What is required: Repeat each entry as written, dropping any picture you find.

········

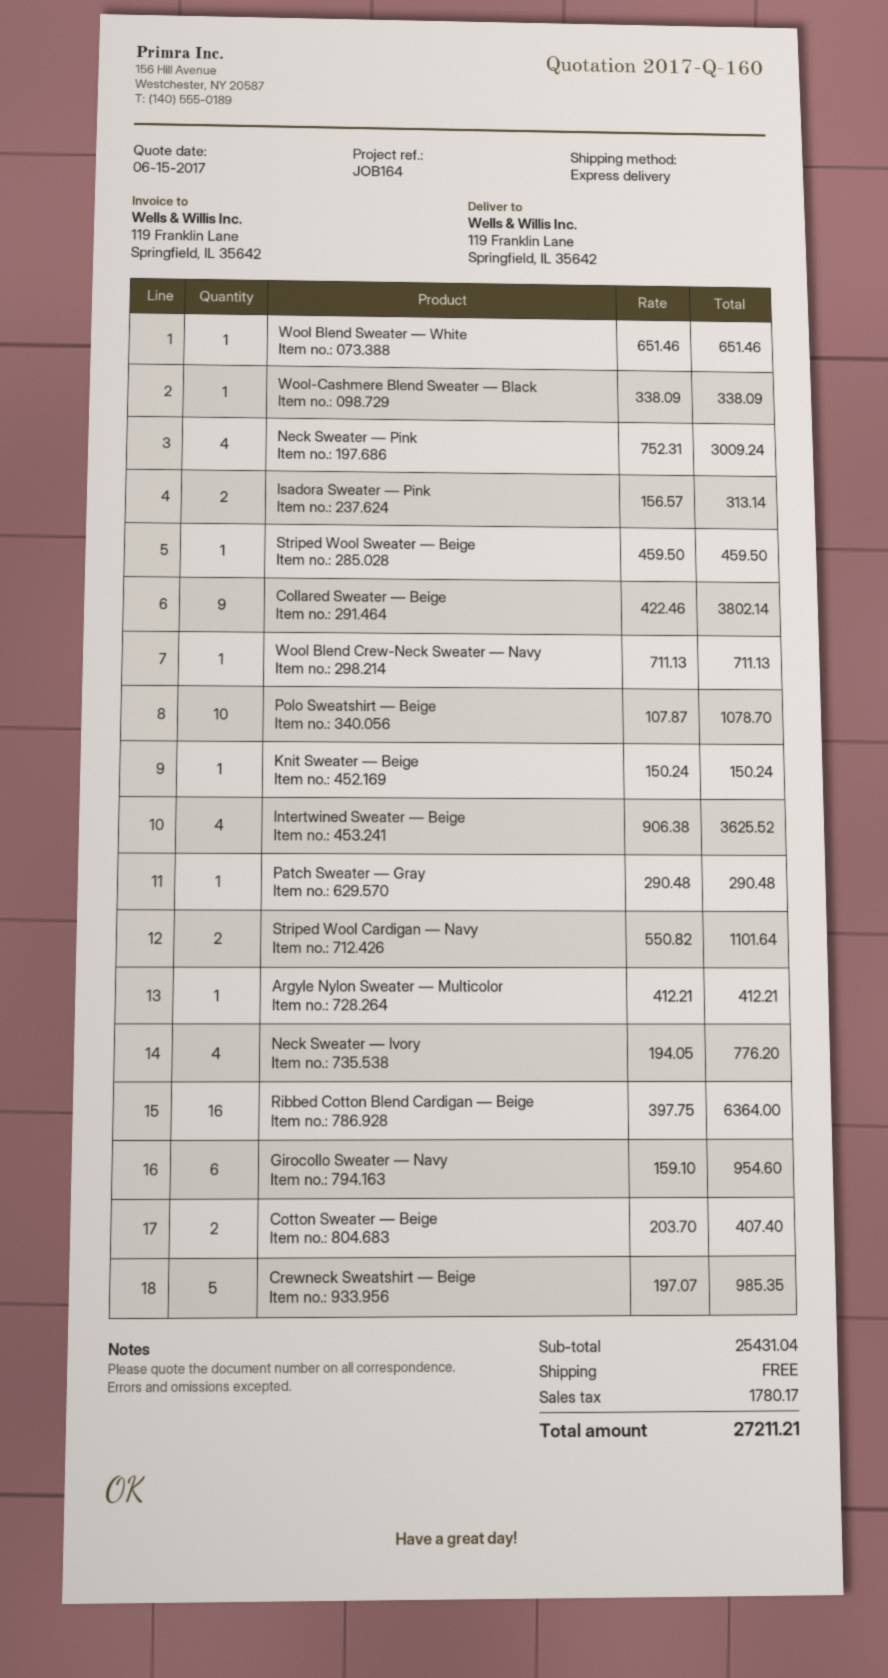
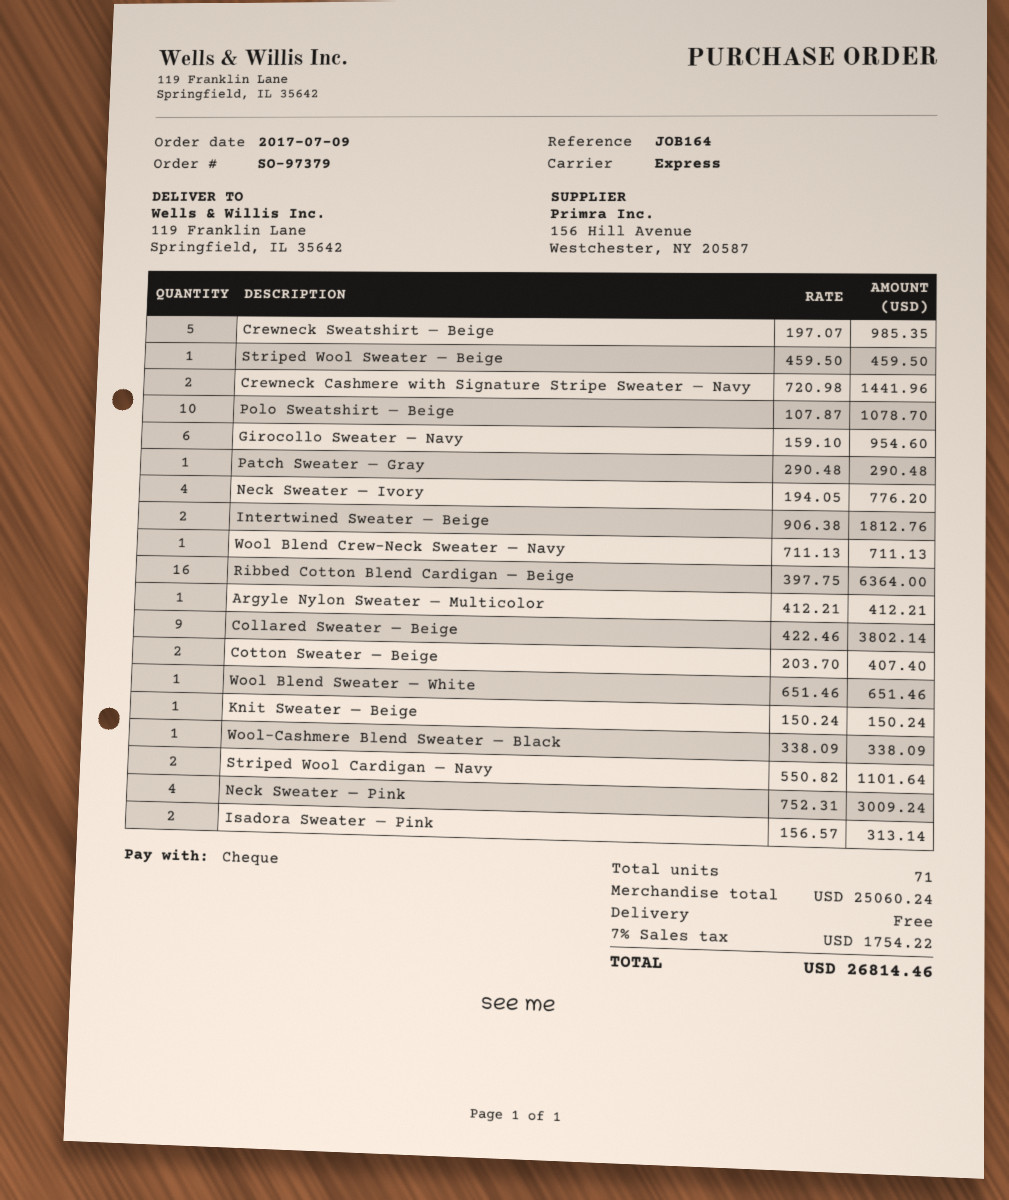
Intertwined Sweater — Beige: 4 x 906.38 = 3625.52 -> 2 x 906.38 = 1812.76
Crewneck Cashmere with Signature Stripe Sweater — Navy: none -> 2 x 720.98 = 1441.96
subtotal: 25431.04 -> 25060.24
tax: 1780.17 -> 1754.22
total: 27211.21 -> 26814.46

········

Result:
Intertwined Sweater — Beige: 4 x 906.38 = 3625.52 -> 2 x 906.38 = 1812.76
Crewneck Cashmere with Signature Stripe Sweater — Navy: none -> 2 x 720.98 = 1441.96
subtotal: 25431.04 -> 25060.24
tax: 1780.17 -> 1754.22
total: 27211.21 -> 26814.46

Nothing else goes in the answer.